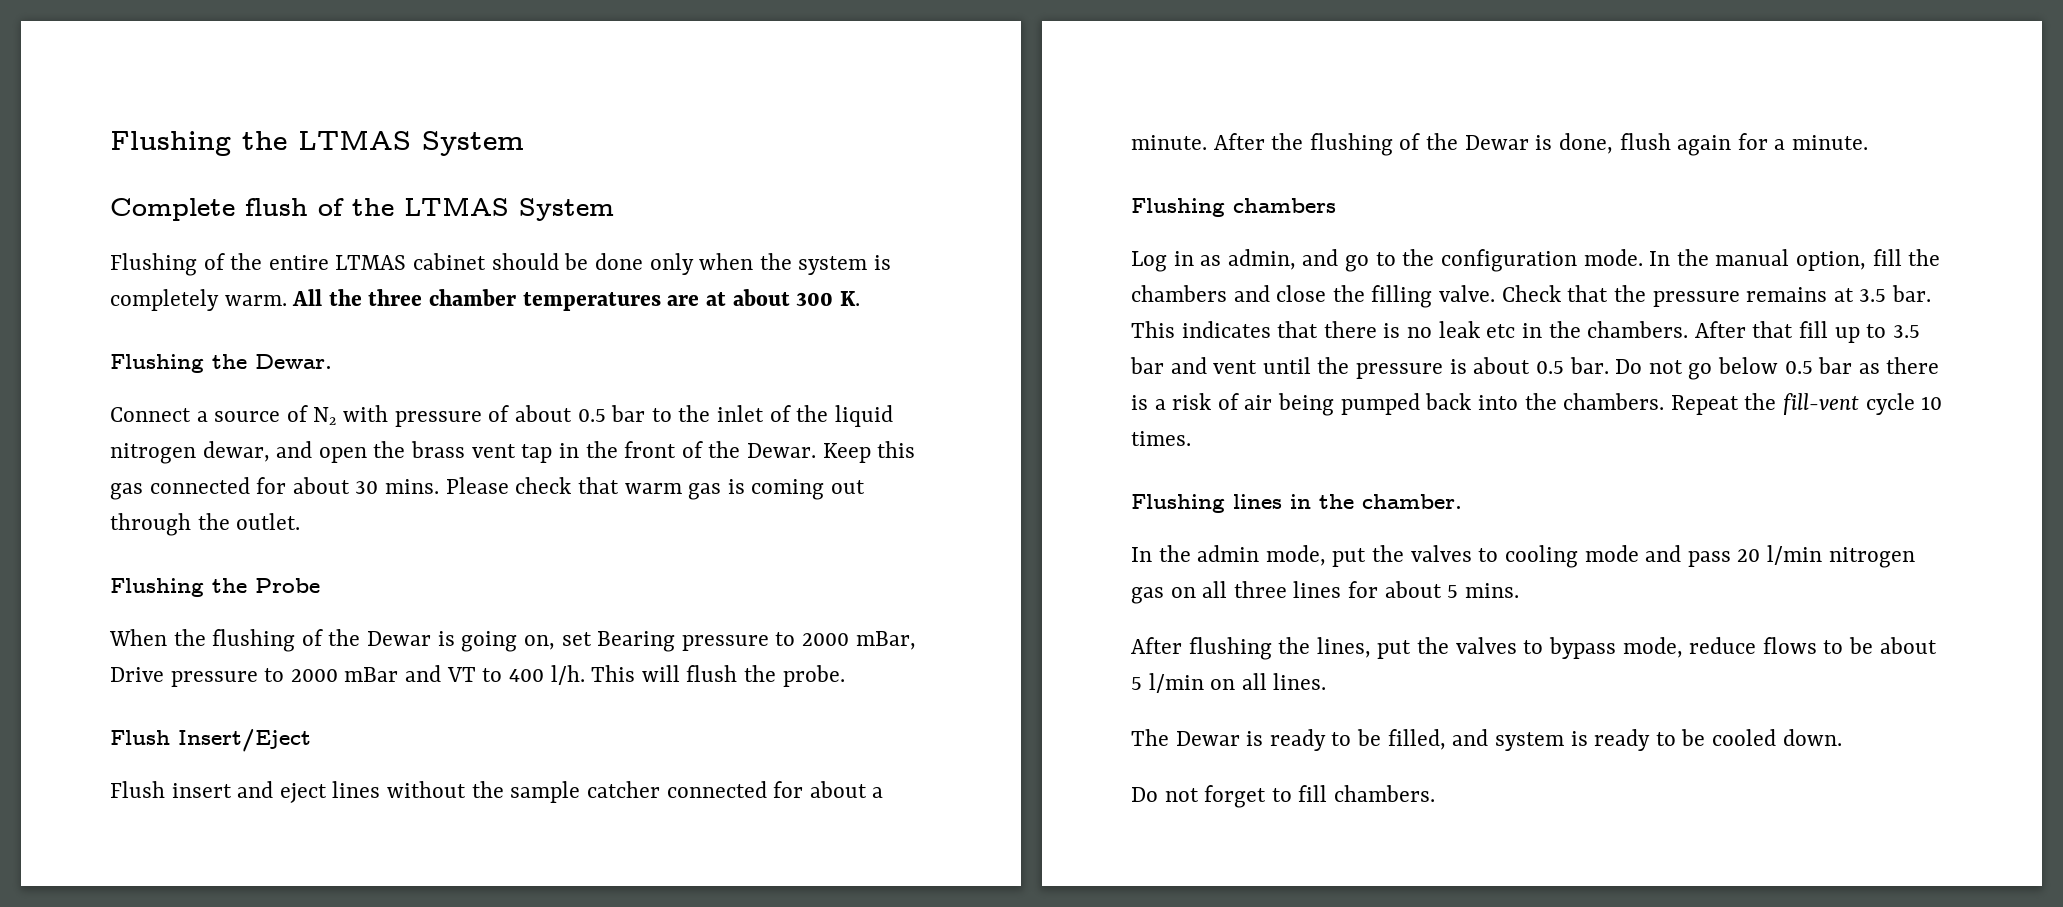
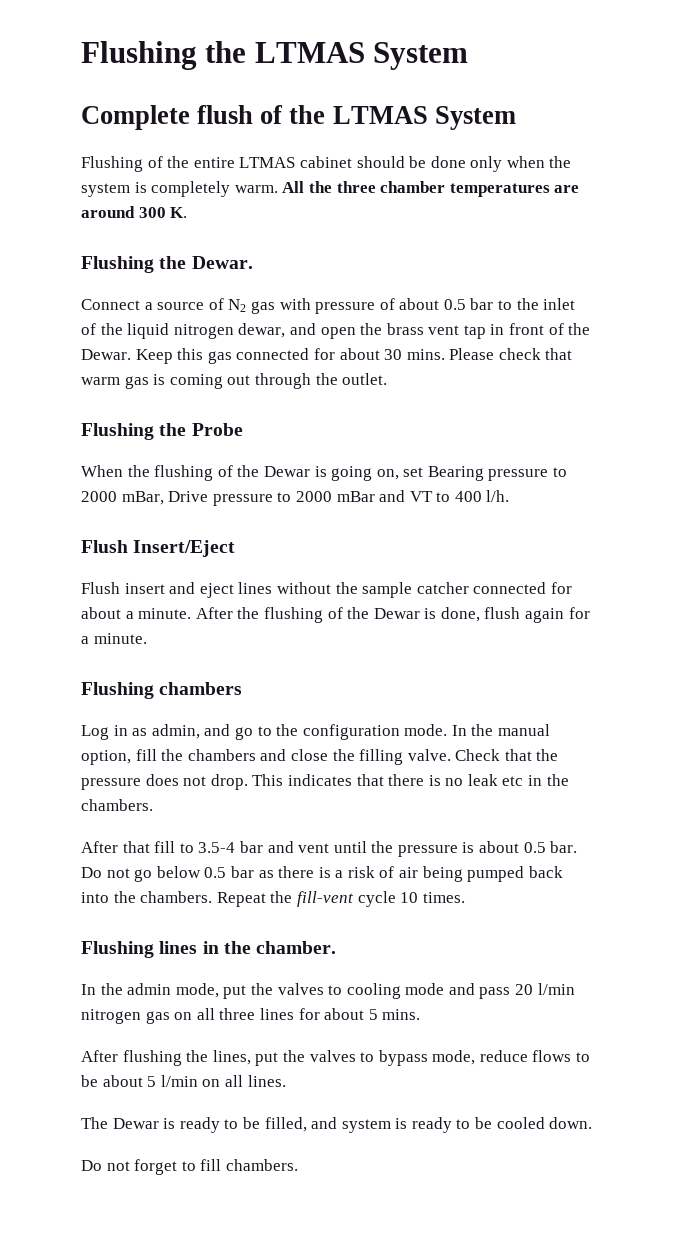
- All the three chamber temperatures are at about 300 K.
+ All the three chamber temperatures are around 300 K.
- Connect a source of N2 with pressure of about 0.5 bar to the inlet of the liquid nitrogen dewar, and open the brass vent tap in the front of the Dewar.
+ Connect a source of N2 gas with pressure of about 0.5 bar to the inlet of the liquid nitrogen dewar, and open the brass vent tap in front of the Dewar.
- This will flush the probe.
- Check that the pressure remains at 3.5 bar.
+ Check that the pressure does not drop.
- This indicates that there is no leak etc in the chambers. After that fill up to 3.5 bar and vent until the pressure is about 0.5 bar.
+ This indicates that there is no leak etc in the chambers.
+ After that fill to 3.5-4 bar and vent until the pressure is about 0.5 bar.

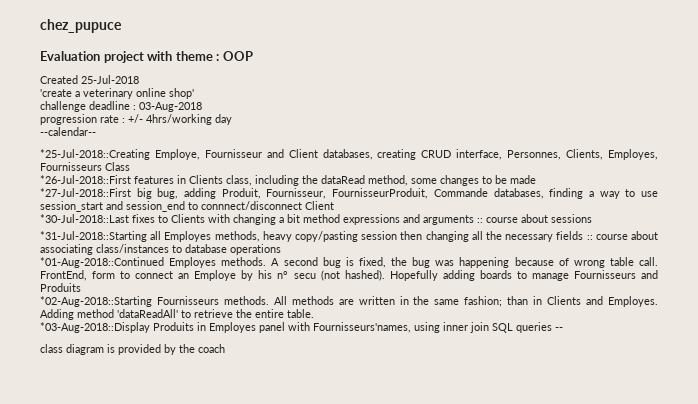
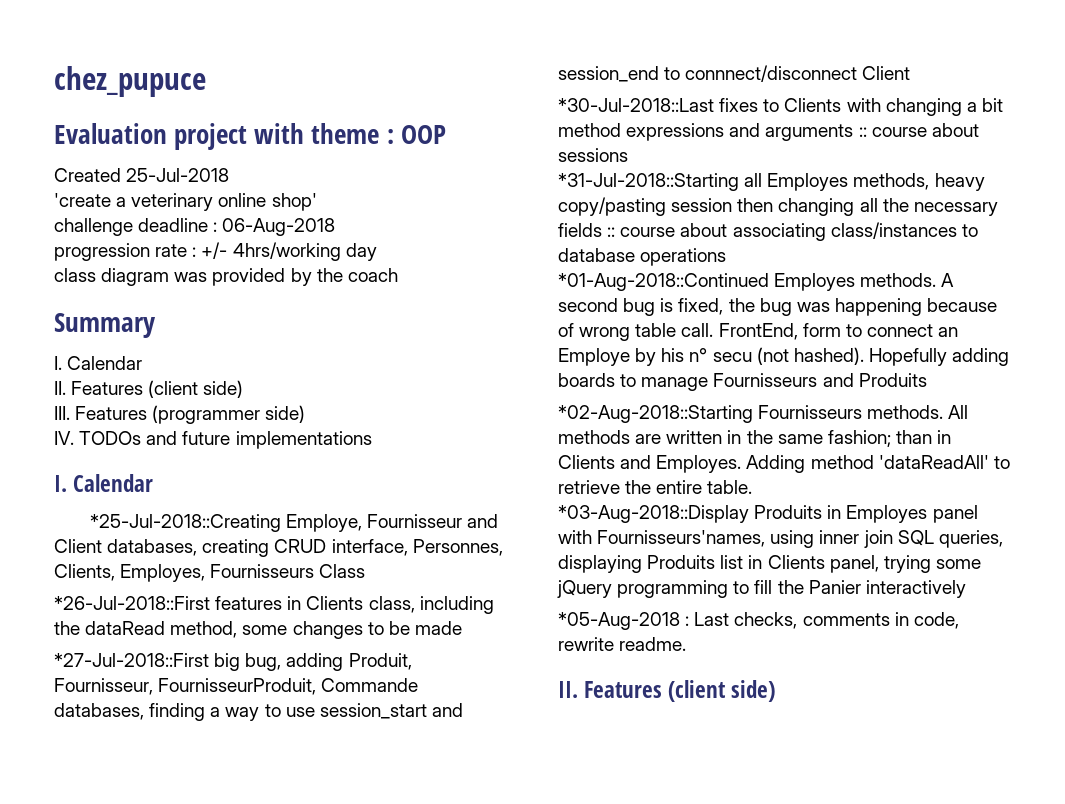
- challenge deadline : 03-Aug-2018
+ challenge deadline : 06-Aug-2018
- --calendar--
+ class diagram was provided by the coach
+ Summary
+ I. Calendar
+ II. Features (client side)
+ III. Features (programmer side)
+ IV. TODOs and future implementations
+ I. Calendar
- *03-Aug-2018::Display Produits in Employes panel with Fournisseurs'names, using inner join SQL queries --
- class diagram is provided by the coach
+ *03-Aug-2018::Display Produits in Employes panel with Fournisseurs'names, using inner join SQL queries, displaying Produits list in Clients panel, trying some jQuery programming to fill the Panier interactively
+ *05-Aug-2018 : Last checks, comments in code, rewrite readme.
+ II. Features (client side)

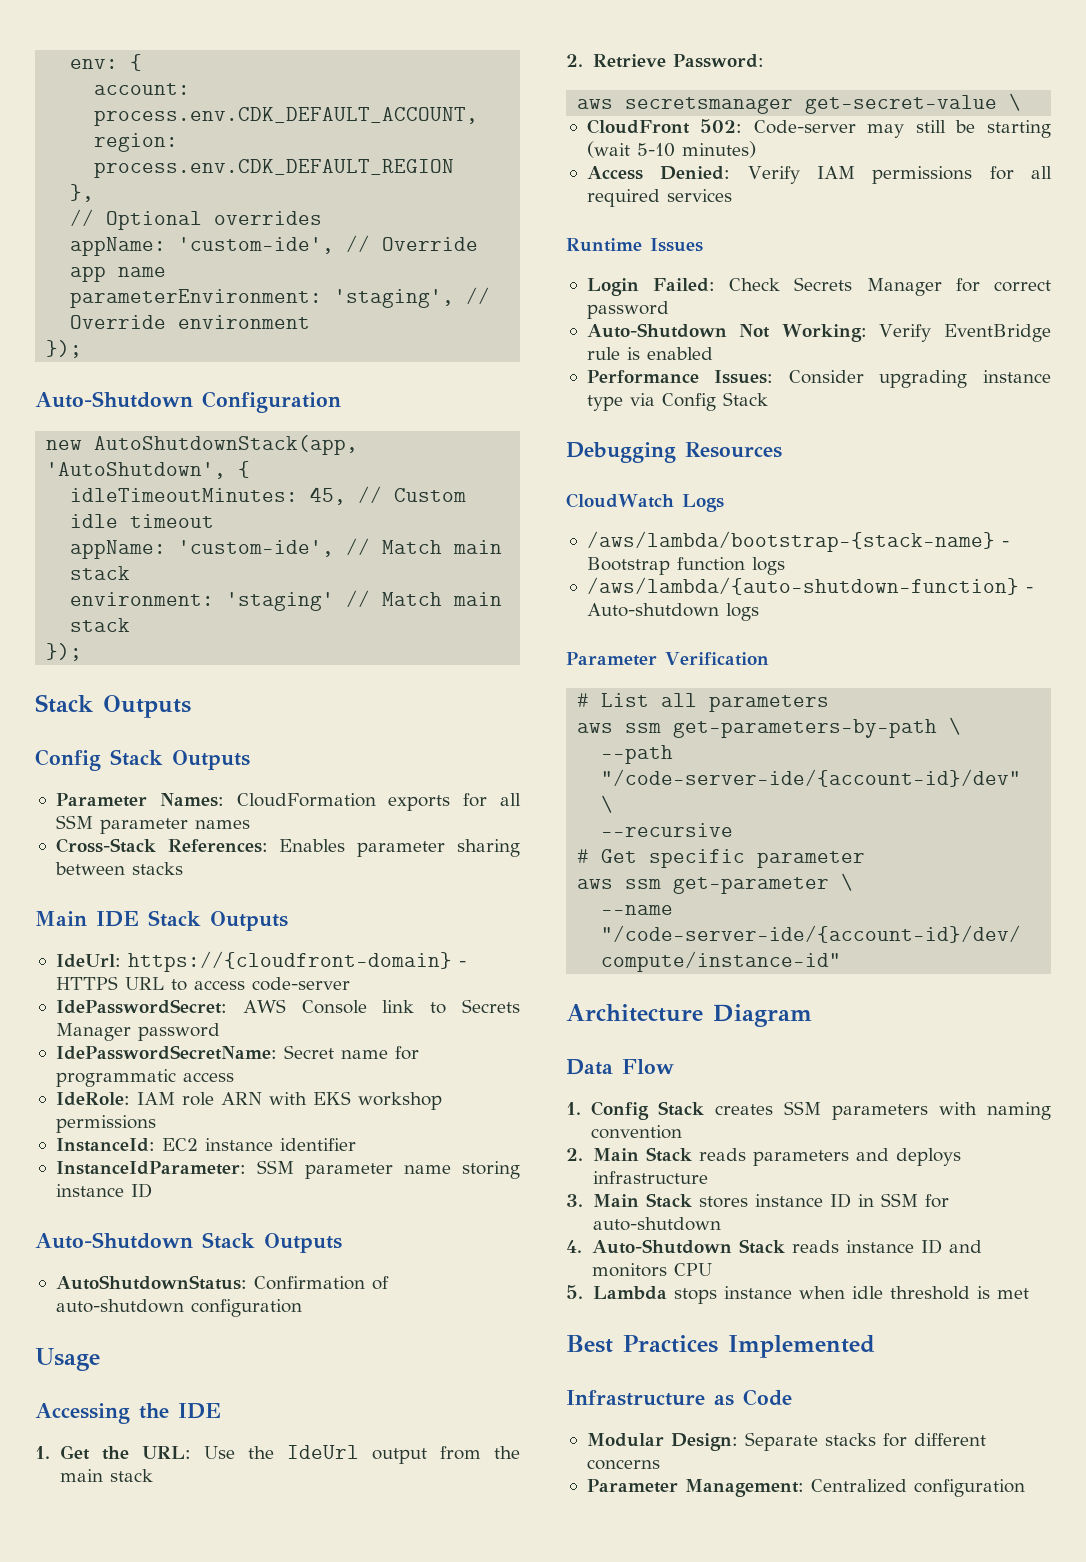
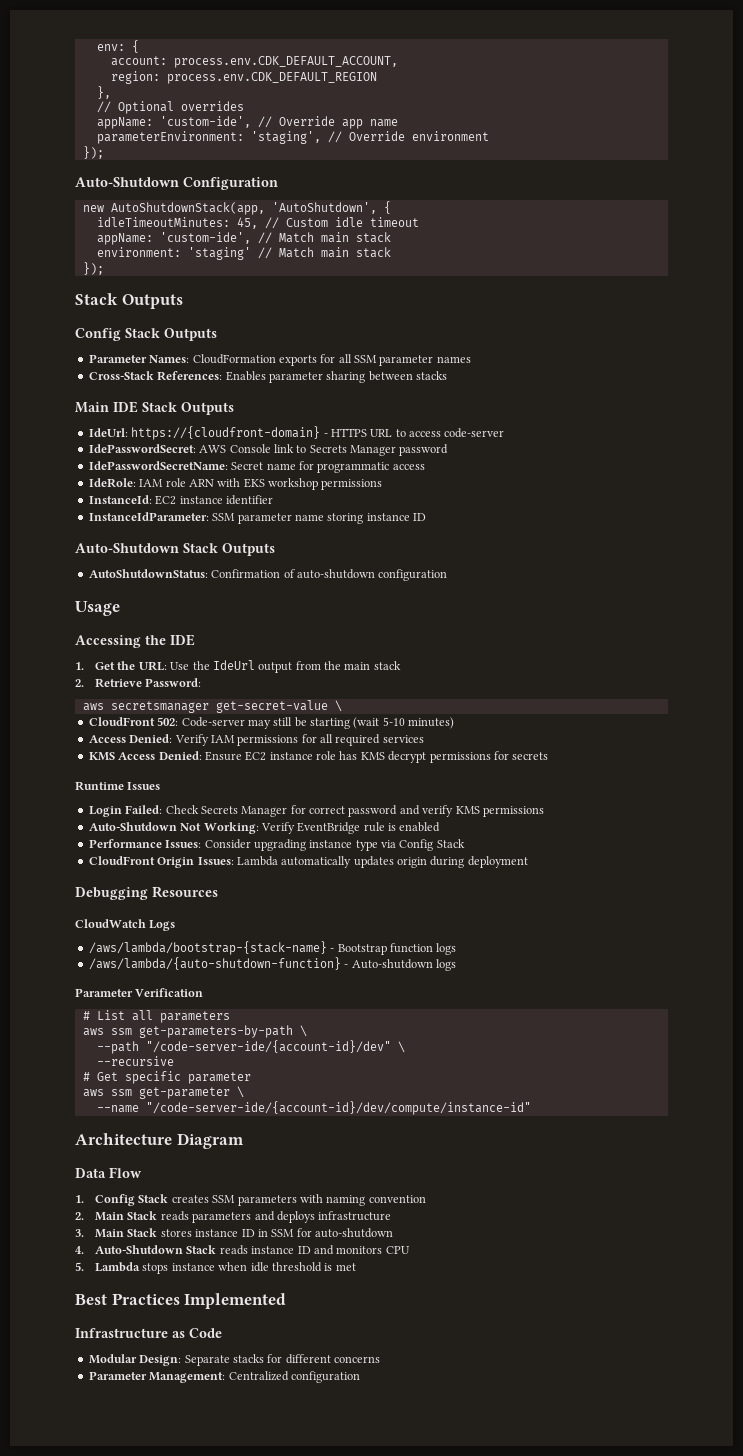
+ KMS Access Denied: Ensure EC2 instance role has KMS decrypt permissions for secrets
- Login Failed: Check Secrets Manager for correct password
+ Login Failed: Check Secrets Manager for correct password and verify KMS permissions
+ CloudFront Origin Issues: Lambda automatically updates origin during deployment

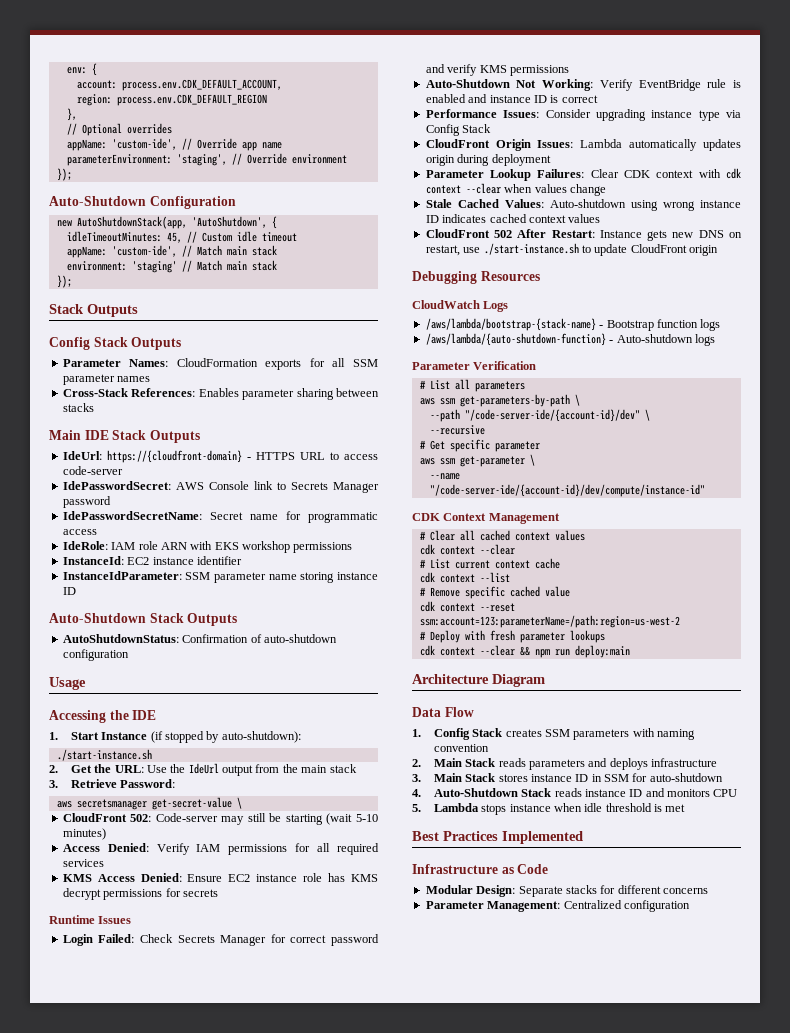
- 1. Get the URL: Use the IdeUrl output from the main stack
+ 1. Start Instance (if stopped by auto-shutdown):
+ ./start-instance.sh
+ 2. Get the URL: Use the IdeUrl output from the main stack
- 2. Retrieve Password:
+ 3. Retrieve Password:
- Auto-Shutdown Not Working: Verify EventBridge rule is enabled
+ Auto-Shutdown Not Working: Verify EventBridge rule is enabled and instance ID is correct
+ Parameter Lookup Failures: Clear CDK context with cdk context --clear when values change
+ Stale Cached Values: Auto-shutdown using wrong instance ID indicates cached context values
+ CloudFront 502 After Restart: Instance gets new DNS on restart, use ./start-instance.sh to update CloudFront origin
+ CDK Context Management
+ # Clear all cached context values
+ cdk context --clear
+ # List current context cache
+ cdk context --list
+ # Remove specific cached value
+ cdk context --reset ssm:account=123:parameterName=/path:region=us-west-2
+ # Deploy with fresh parameter lookups
+ cdk context --clear && npm run deploy:main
* * * * *
WHAT IS BEING ASKED.
Repeat the exact lines from the first line of the data through the line containing "that fill to". Nothing else, no pictures.

ANSWER TO THE PROBLEM.
- All the three chamber temperatures are at about 300 K.
+ All the three chamber temperatures are around 300 K.
- Connect a source of N2 with pressure of about 0.5 bar to the inlet of the liquid nitrogen dewar, and open the brass vent tap in the front of the Dewar.
+ Connect a source of N2 gas with pressure of about 0.5 bar to the inlet of the liquid nitrogen dewar, and open the brass vent tap in front of the Dewar.
- This will flush the probe.
- Check that the pressure remains at 3.5 bar.
+ Check that the pressure does not drop.
- This indicates that there is no leak etc in the chambers. After that fill up to 3.5 bar and vent until the pressure is about 0.5 bar.
+ This indicates that there is no leak etc in the chambers.
+ After that fill to 3.5-4 bar and vent until the pressure is about 0.5 bar.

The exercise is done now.